東の風が吹き抜けた冬の頃
その風は、冬のそれではなかった。
肌寒い春の日、窓際の暖かな光、その真ん中で微睡む。髪を撫でるそよ風。
いや、暴風。
2020年。12月。冬が加速していく頃。
中旬に向かって、広島市内、といっても私の知る限りというごく一部ではあるが、緊張と諦めが支配していたように思う。連日更新される感染者数は予想だにしない増え方で、市内施設は次々に閉鎖へと向かい、公演・イベントの中止が発表され、何処其処の学校での陽性者は公表されていないのに耳を塞いでも通知される。冬の曇り空の毎日。単純に恐怖であった。
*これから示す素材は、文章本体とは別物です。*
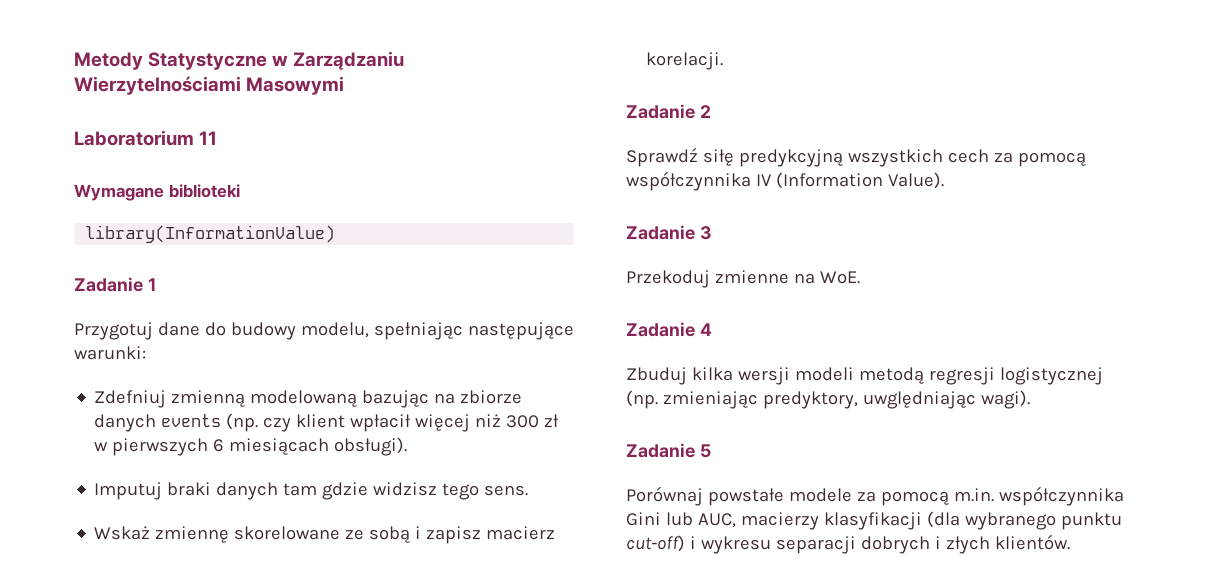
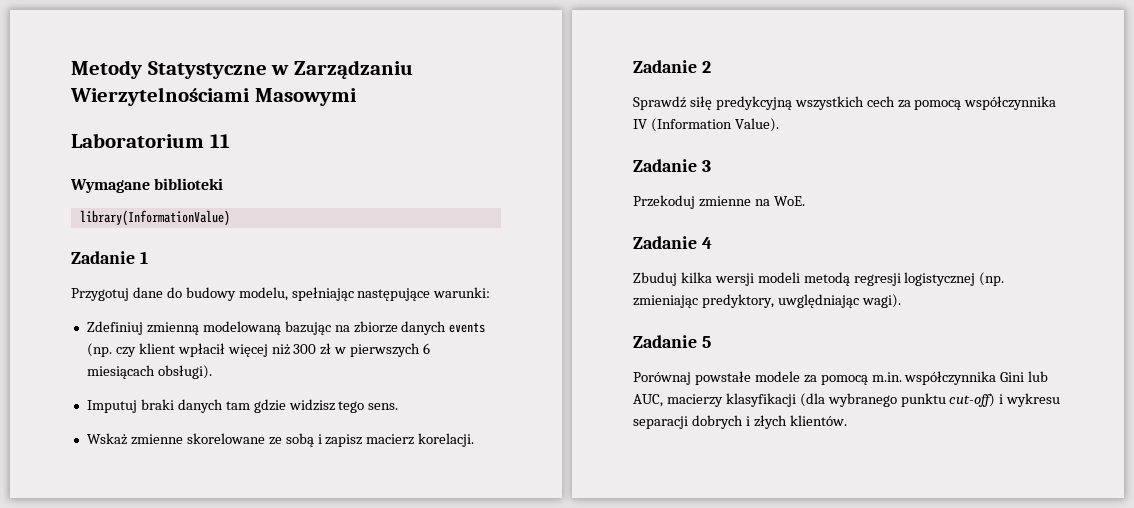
[94,390,167,408] Zdefniuj -> [86,321,143,335] Zdefiniuj
[155,526,230,543] zmiennę -> [130,434,183,445] zmienne

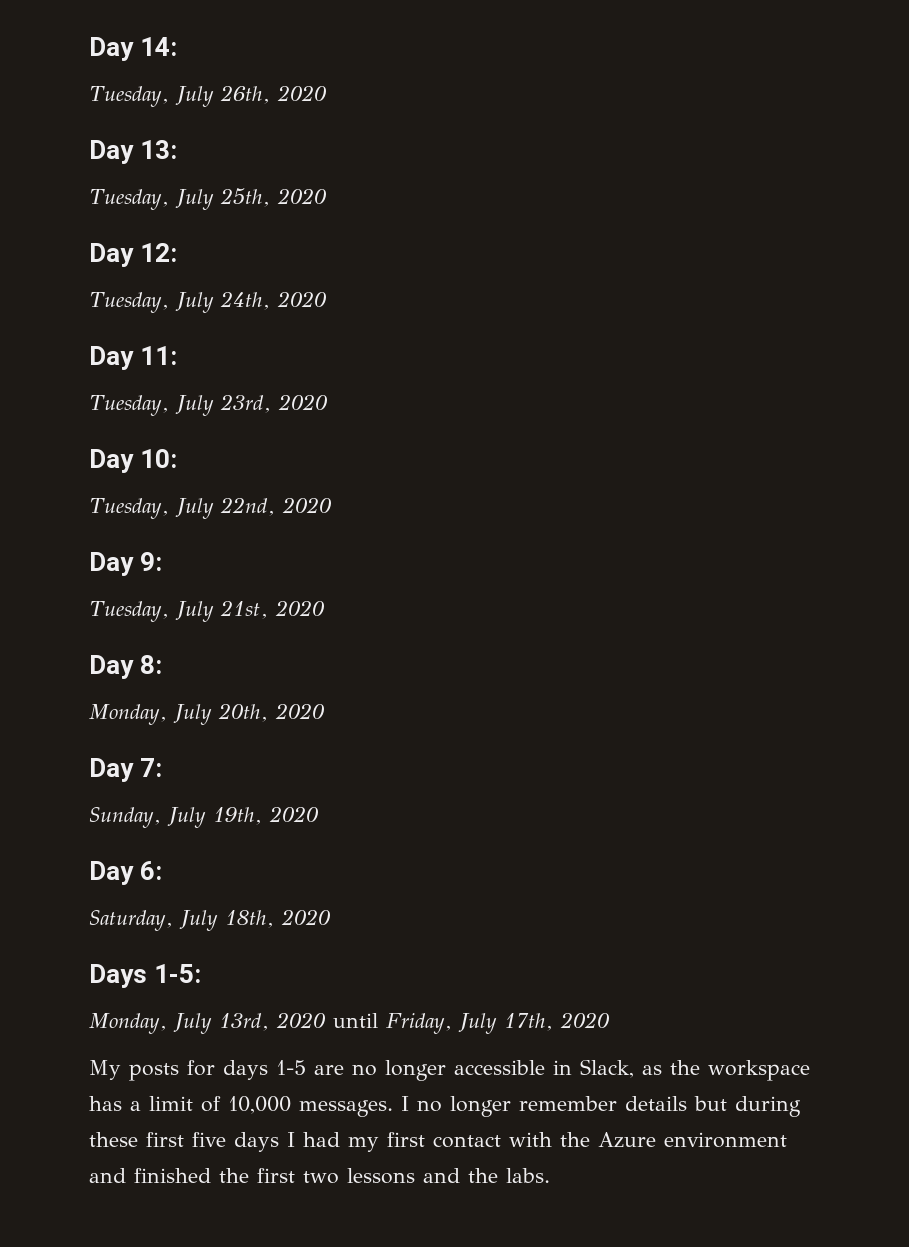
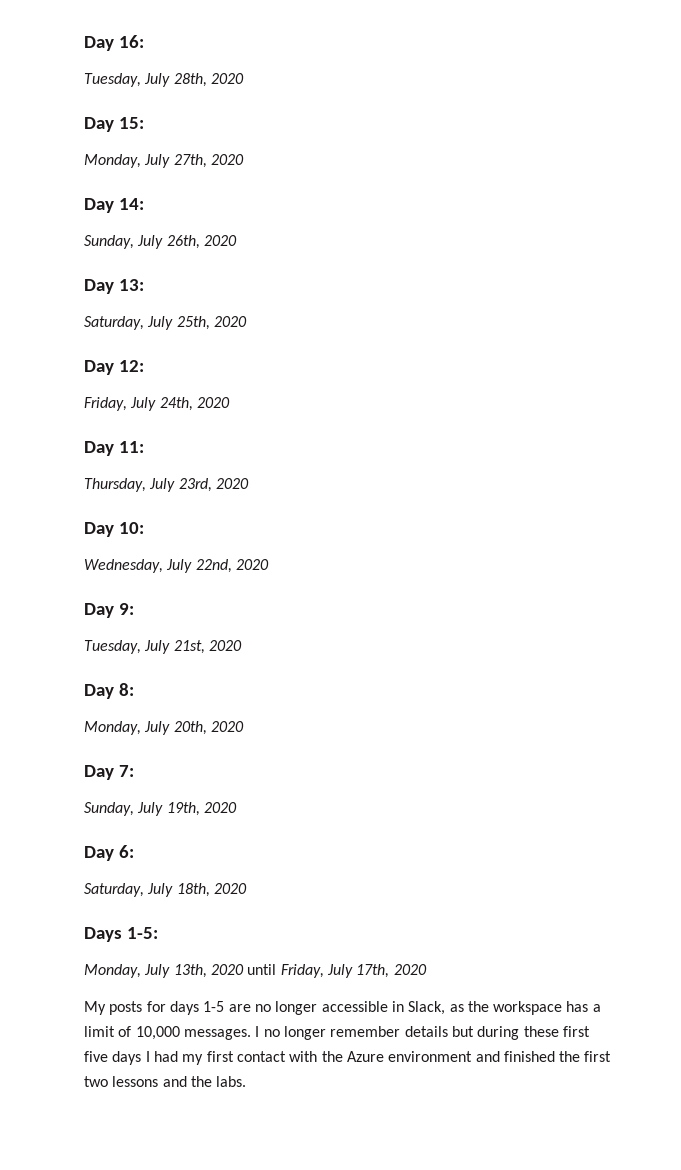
[89,37,134,61] Day -> [84,35,144,51] [84,73,244,87] [84,117,144,132] [84,154,244,168] [84,198,114,213] Day 16: // Tuesday, July 28th, 2020 // Day 15: // Monday, July 27th, 2020 // Day
[89,86,169,107] Tuesday, -> [84,235,134,249] Sunday,
[89,189,169,210] Tuesday, -> [84,316,144,330] Saturday,
[89,292,169,313] Tuesday, -> [84,397,127,411] Friday,
[89,395,169,416] Tuesday, -> [84,478,146,492] Thursday,
[89,498,169,519] Tuesday, -> [84,559,163,573] Wednesday,
[218,1013,269,1031] 13rd, -> [173,964,207,978] 13th,

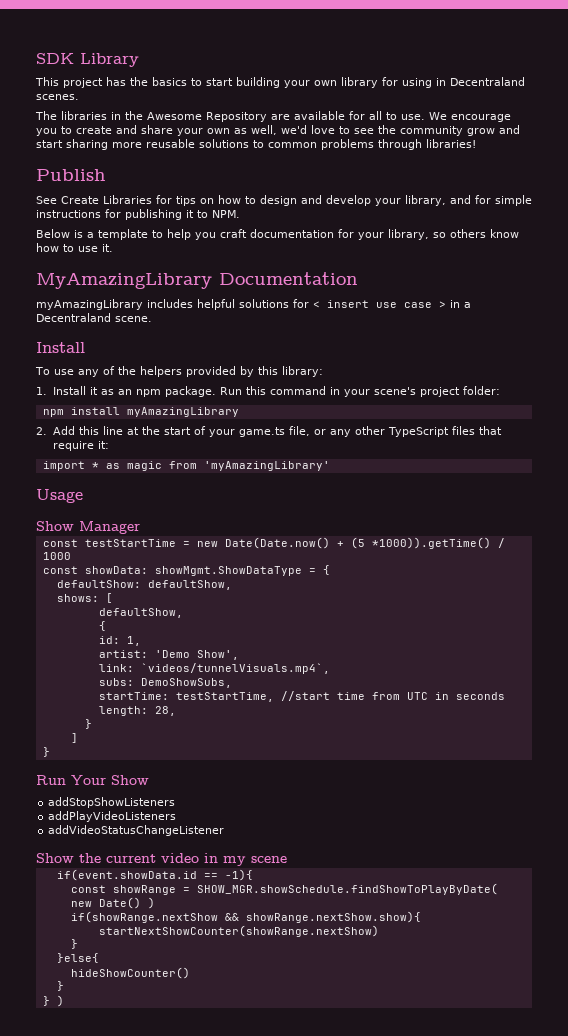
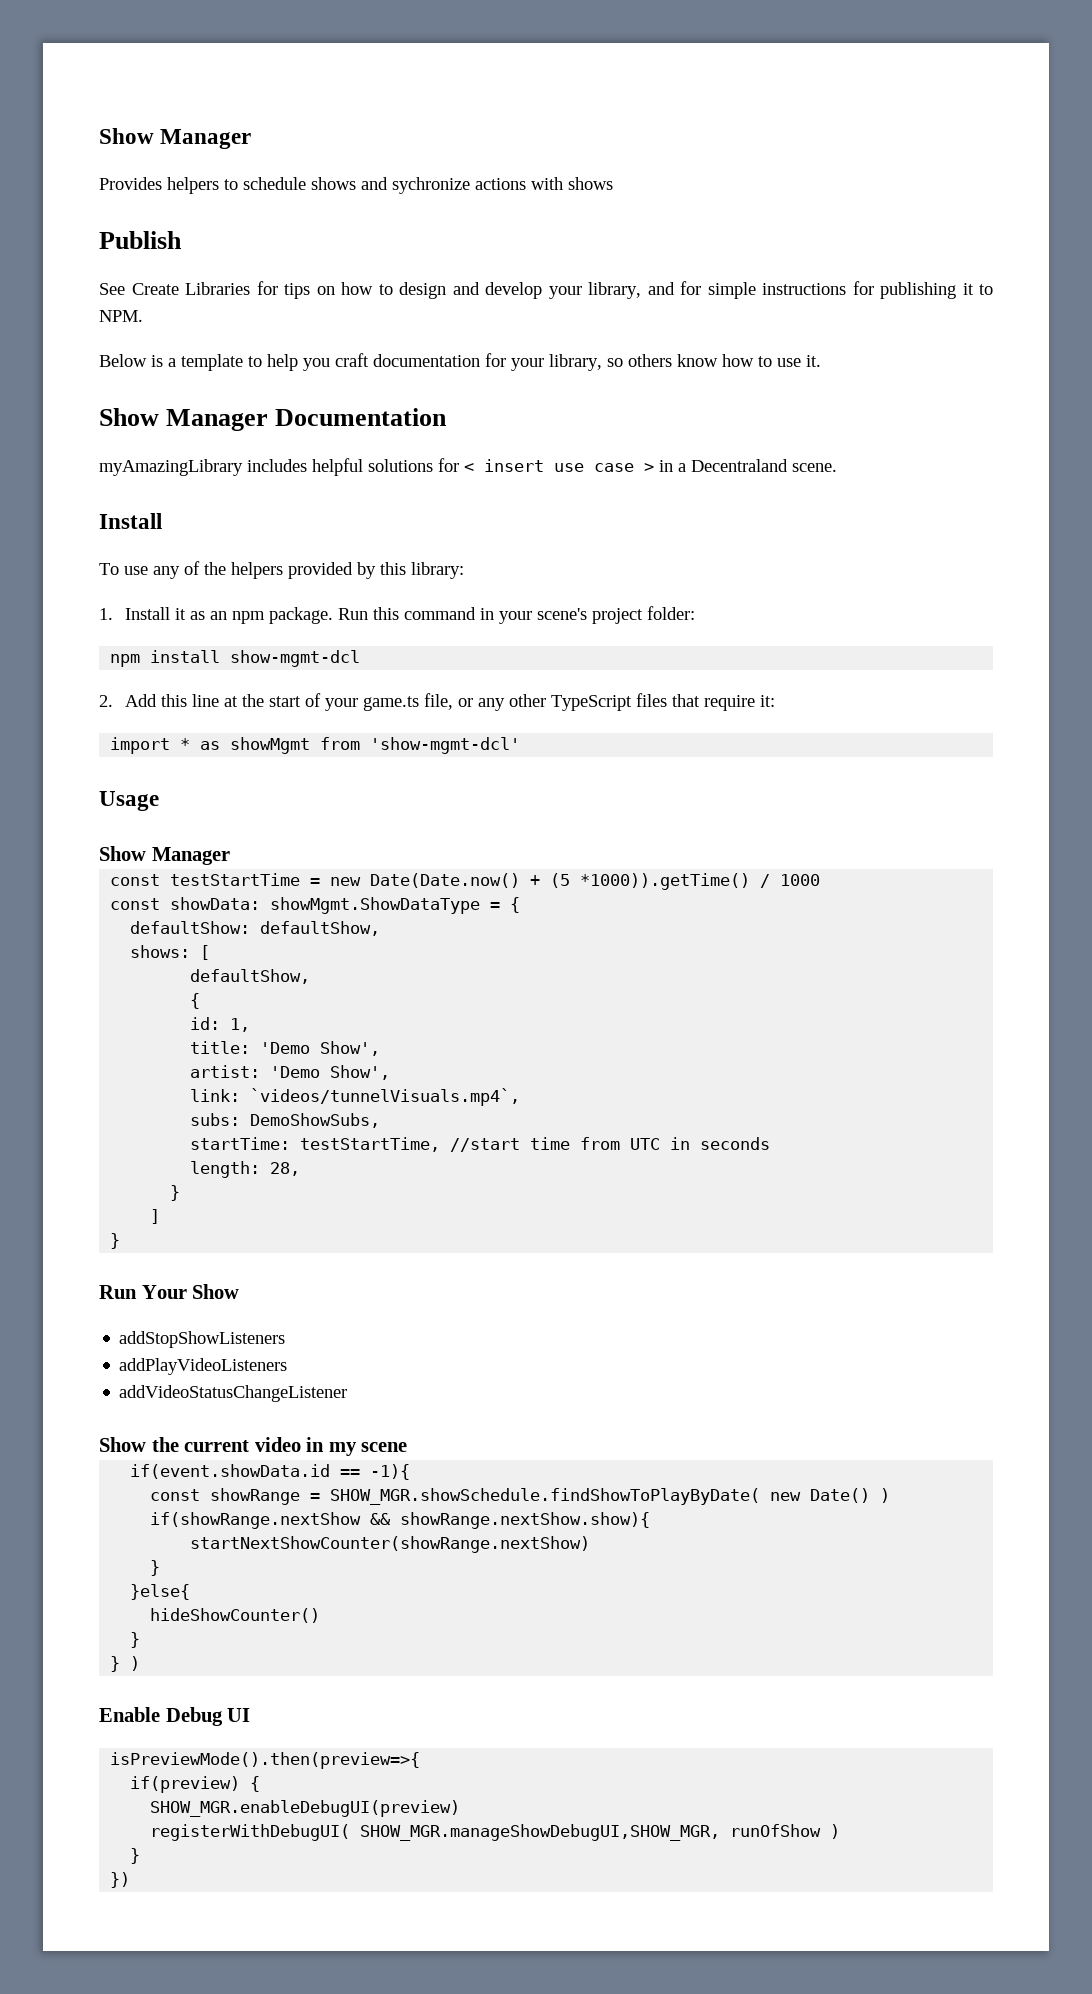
[36,53,139,67] [35,77,525,88] [36,94,79,100] [35,111,511,122] [36,125,520,136] [36,139,476,150] SDK Library // This project has the basics to start building your own library for using in Decentraland scenes. // The libraries in the Awesome Repository are available for all to use. We encourage you to create and share your own as well, we'd love to see the community grow and start sharing more reusable solutions to common problems through libraries! -> [99,128,252,149] [99,177,613,194] Show Manager // Provides helpers to schedule shows and sychronize actions with shows
[36,273,212,289] MyAmazingLibrary -> [99,408,269,431] Show Manager
[126,407,239,417] myAmazingLibrary -> [230,650,361,667] show-mgmt-dcl
[126,461,330,471] magic from 'myAmazingLibrary' -> [230,737,521,754] showMgmt from 'show-mgmt-dcl'
(141, 641) none -> [190,1041,381,1056] // title: 'Demo Show',
(64, 1001) none -> [99,1707,251,1726] [110,1752,421,1769] [130,1776,261,1793] [150,1800,461,1817] [150,1824,841,1841] [130,1848,141,1864] [110,1872,131,1888] // Enable Debug UI // isPreviewMode().then(preview=>{ // if(preview) { // SHOW_MGR.enableDebugUI(preview) // registerWithDebugUI( SHOW_MGR.manageShowDebugUI,SHOW_MGR, runOfShow ) // } // })

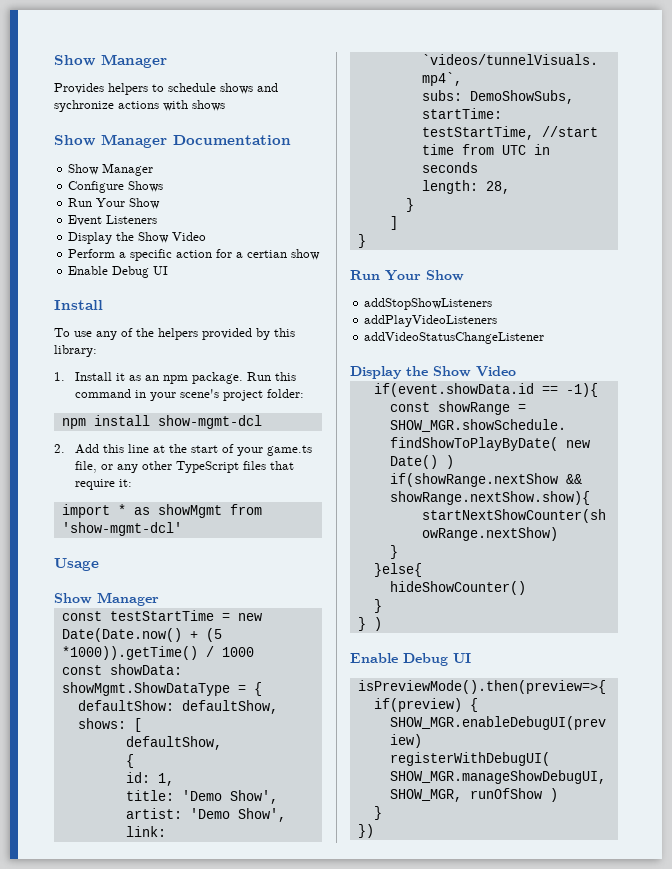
[99,231,182,249] [99,281,993,299] [99,310,143,322] [99,353,821,371] [99,408,448,431] [99,458,837,476] Publish // See Create Libraries for tips on how to design and develop your library, and for simple instructions for publishing it to NPM. // Below is a template to help you craft documentation for your library, so others know how to use it. // Show Manager Documentation // myAmazingLibrary includes helpful solutions for < insert use case > in a Decentraland scene. -> [54,134,291,148] [68,163,154,176] [68,181,164,193] [68,198,161,209] [68,215,158,226] [68,232,207,244] [68,249,321,261] [68,266,169,278] Show Manager Documentation // Show Manager // Configure Shows // Run Your Show // Event Listeners // Display the Show Video // Perform a specific action for a certian show // Enable Debug UI
[99,1437,408,1456] Show the current video in my scene -> [350,366,516,379] Display the Show Video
それでもなんとか幕を開けた公演は、いちファンとして、いちスタッフとして、という贔屓目を差し引いても、網膜と胸に刺さった。
非日常の幕が上がるという日常が遠い世界になってしまったこの年、制約と正解の見えない状況の中で手繰り寄せた本番。
音響席から観たステージは、神々しく儚く美しい。そして、圧倒。
誰かが手を上げる。その手に、否定や疑問をぶつける。逆に、覚悟や姿勢を褒め称える。そんなことは至極簡単で労力の要らない事だというのに、そちらを向けば直ぐに揺らいでしまうのに、それでも私は誰かからの是非に一喜一憂する。してしまう。
そんなことが全て馬鹿らしいと頬を平手打ちされた。座長を信じ、仲間を信じ、切磋琢磨し、力を合わせ一つの作品を作るなんて、きらきらとしてむず痒いフィクションの言葉を、全て全力で肯定する。芝居という表現をしなければ生きていけない大人達が、社会を生きながら日常を脱いで演じ歌い踊る、ただ「芝居が好き」という、圧倒。
音響席に用意したタオルは手汗と涙を吸収して、あっという間に臭くなった。魔法と思い遣りの詰まった宝石箱のような東の風は、ただただ優しく、強かった。
劇団・pfa集団【アトリエ/カンパーニュ〜atelier/Campagne】第8回本公演「また、東の風が吹いたなら」を観て。